Peeters drukte zich tegen de dossierkasten terwijl meneer Wemel naar buiten rende, gevolgd door Harry.

‘Waarom hebben ze de aanvangstijd gewijzigd?’ vroeg Harry buiten adem toen ze langs de hokjes van de Schouwers holden; mensen staken hun hoofd om de hoek en keken hen nieuwsgierig na.Harry had het gevoel alsof hij zijn hele binnenste had achtergelaten op het bureau van Peeters.

‘Geen idee, maar gelukkig waren we aan de vroege kant! Het zou catastrofaal zijn geweest als je de hoorzitting gemist had!’ Meneer Wemel kwam slippend tot stilstand bij de liften en drukte ongeduldig op de knop met ‘Omlaag’.

‘Vooruit, vooruit!’

De lift kwam aanrammelen en ze stapten haastig in. Steeds als hij stopte vloekte meneer Wemel en beukte hij op de knop met het cijfer 9.

‘Ze hebben die rechtszalen in geen jaren gebruikt,’ zei meneer Wemel nijdig. ‘Ik snap niet waarom ze de zitting daar houden - tenzij maar nee -’

Op dat moment stapte er een mollige heks in die een rokende beker in haar handen had en meneer Wemel ging er niet verder op in.

‘Het Atrium,’ zei de koele vrouwenstem en het gouden hek gleed open, zodat Harry in de verte een glimp opving van de beeldengroep in de fontein. De mollige heks stapte uit en een tovenaar met een tanige huid en een heel droevig gelaat stapte in.

‘Morgen, Arthur.‘zei hij met een grafstem terwijl de lift weer begon te dalen.

‘We zien je niet vaak beneden.’

‘Iets dringends, Pais,’zei meneer Wemel, die zenuwachtig op en neer wipte en ongerust naar Harry keek.

‘O ja,’ zei Pais, die zonder een spier te vertrekken naar Harry staarde. ‘Natuurlijk.’

Pais interesseerde Harry op dat moment maar heel weinig, maar diens strakke blik zorgde in elk geval niet dat hij zich beter op zijn gemak voelde.

‘Departement van Mystificatie,’ zei de koele vrouwenstem zonder verder uit te weiden.

‘Vlug, Harry,’ zei meneer Wemel toen het hek rammelend openging. Ze holden een gang door die heel anders was dan de gangen boven. De muren waren kaal en er waren geen ramen of deuren, afgezien van èèn zwarte deur aan het eind van de gang.
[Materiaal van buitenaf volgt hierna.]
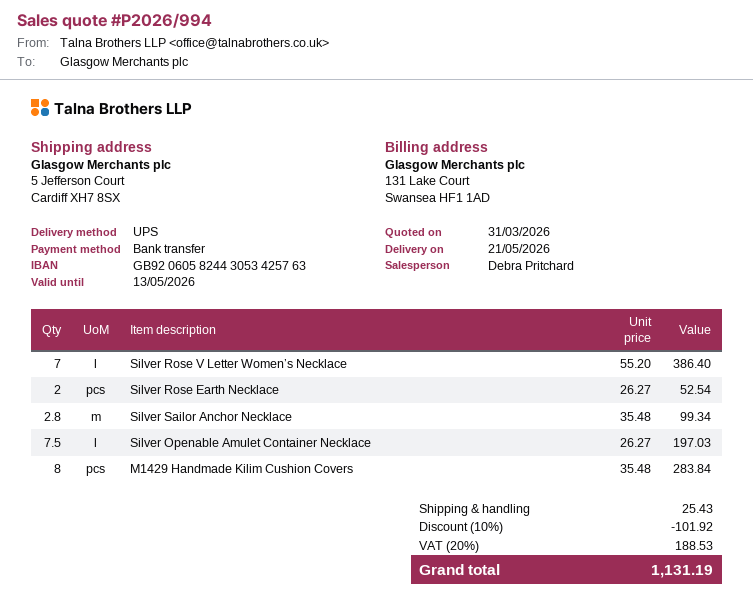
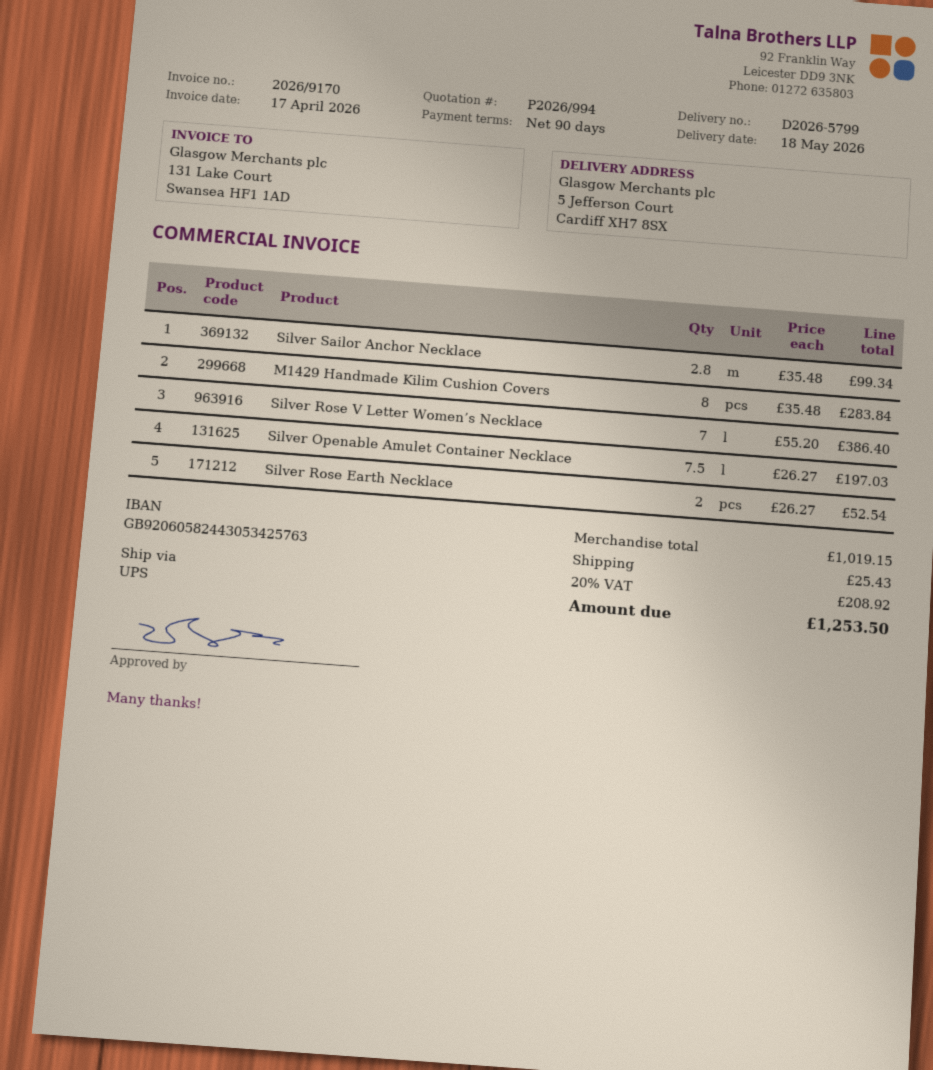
delivery date: 2026-05-21 -> 2026-05-18
discount: 10% = 101.92 -> none
tax: 20% = 188.53 -> 20% = 208.92
total: 1131.19 -> 1253.50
Harry dacht dat ze die moesten hebben, maar meneer Wemel greep hem bij zijn arm en sleepte hem naar links, waar een opening naar een trap leidde.

‘Helemaal beneden, helemaal beneden,’ hijgde meneer Wemel die met twee treden tegelijk de trap af holde. ‘De lift komt hier niet eens... ik snap echt niet waarom ze...’

Ze renden opnieuw een gang door, die een grote gelijkenis vertoonde met de gang die op Zweinstein naar de kerker van Sneep leidde, met ruwe stenen muren en fakkels in wandhouders. De deuren die ze passeerden waren van massief hout, met ijzeren grendels en sleutelgaten.

‘Rechtszaal... Tien... ik geloof... dat we er bijna... ja.’

Meneer Wemel bleef wankelend staan bij een vuile, donkere deur met een immens ijzeren slot, leunde slap tegen de muur en drukte zijn hand tegen zijn zij.

‘Vooruit,’ hijgde hij. ‘Naar binnen.’

‘Gaat u - gaat u niet mee -’

‘Nee, nee, dat mag ik niet. Veel succes!’

Harry’s hart roffelde en bonkte in zijn keel.Hij slikte moeizaam, draaide de zware ijzeren klink om en stapte de rechtszaal binnen.